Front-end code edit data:
+===+

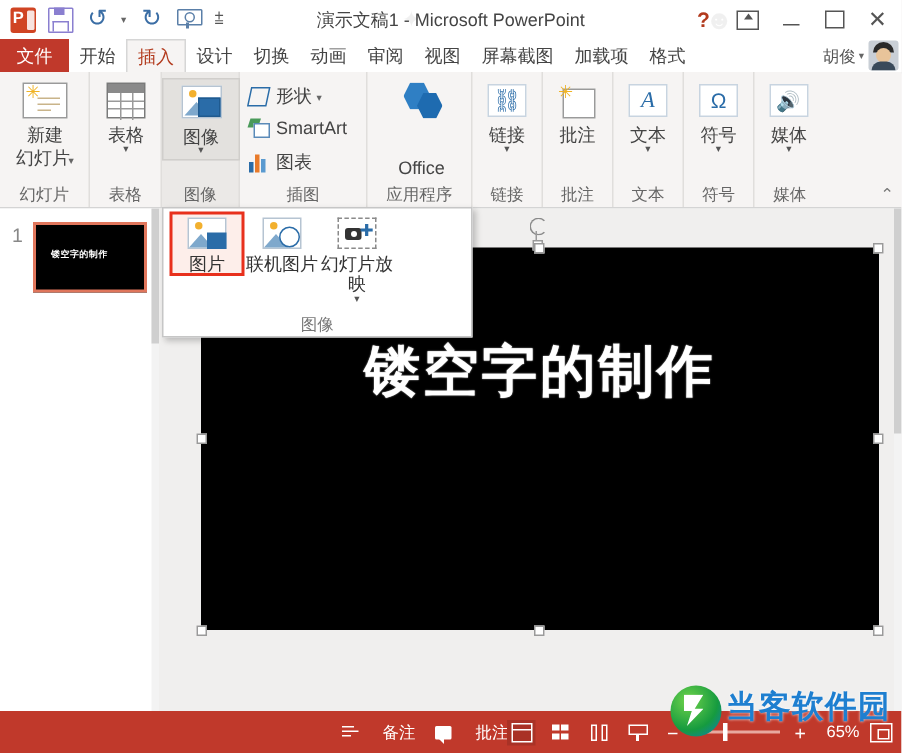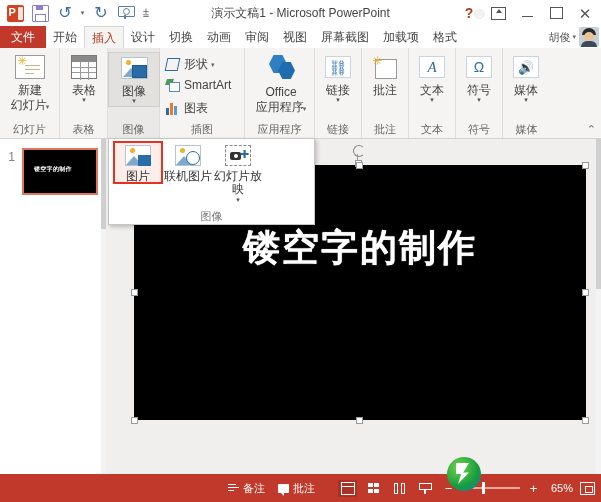--- a/index.html
+++ b/index.html
@@ -396,7 +396,7 @@
   </div>
 
   <div class="grp" style="left:245px;width:70px;">
-    <div class="bigbtn" style="left:8px;width:56px;">
+    <div class="bigbtn" style="left:8px;width:56px;gap:20px;">
       <div class="icobox" style="height:32px;">
         <div class="ic-office">
             <div class="b1"></div>

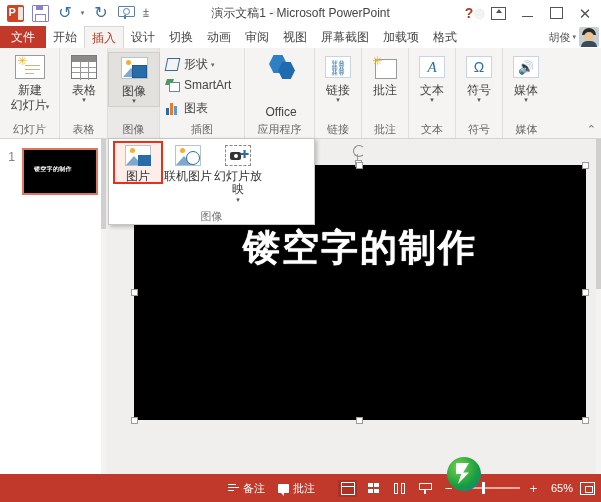--- a/index.html
+++ b/index.html
@@ -600,6 +600,7 @@
   <div id="wm-logo">
       <div class="sw"></div>
     </div>
+  <div id="wm-text">当客软件园</div>
 </div>
 
 </body></html>

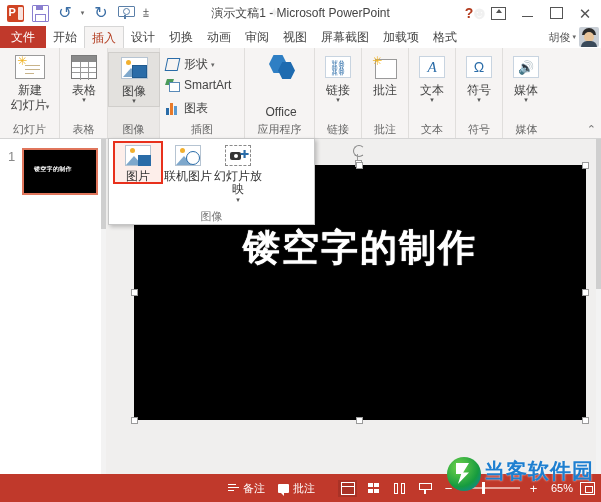--- a/index.html
+++ b/index.html
@@ -192,7 +192,7 @@
   }
   #statusmid{position:absolute;left:228px;top:0;height:28px;display:flex;align-items:center;gap:13px;font-size:11px;}
   #statusright{position:absolute;right:6px;top:0;height:28px;display:flex;align-items:center;gap:7px;font-size:11px;}
-  .sitem{display:flex;align-items:center;gap:4px;cursor:default;}
+  .sitem{display:flex;align-items:center;gap:16px;cursor:default;}
   .notes-ic{display:inline-block;width:11px;height:10px;position:relative;}
   .notes-ic i{position:absolute;left:0;height:1.4px;background:#fff;}
   .cmt-ic{display:inline-block;width:11px;height:9px;background:#fff;border-radius:1px;position:relative;}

+===+

What is expected: Search the records for the word "bigbtn" and copy every line where it occurs.

Result:
-    <div class="bigbtn" style="left:8px;width:56px;">
+    <div class="bigbtn" style="left:8px;width:56px;gap:20px;">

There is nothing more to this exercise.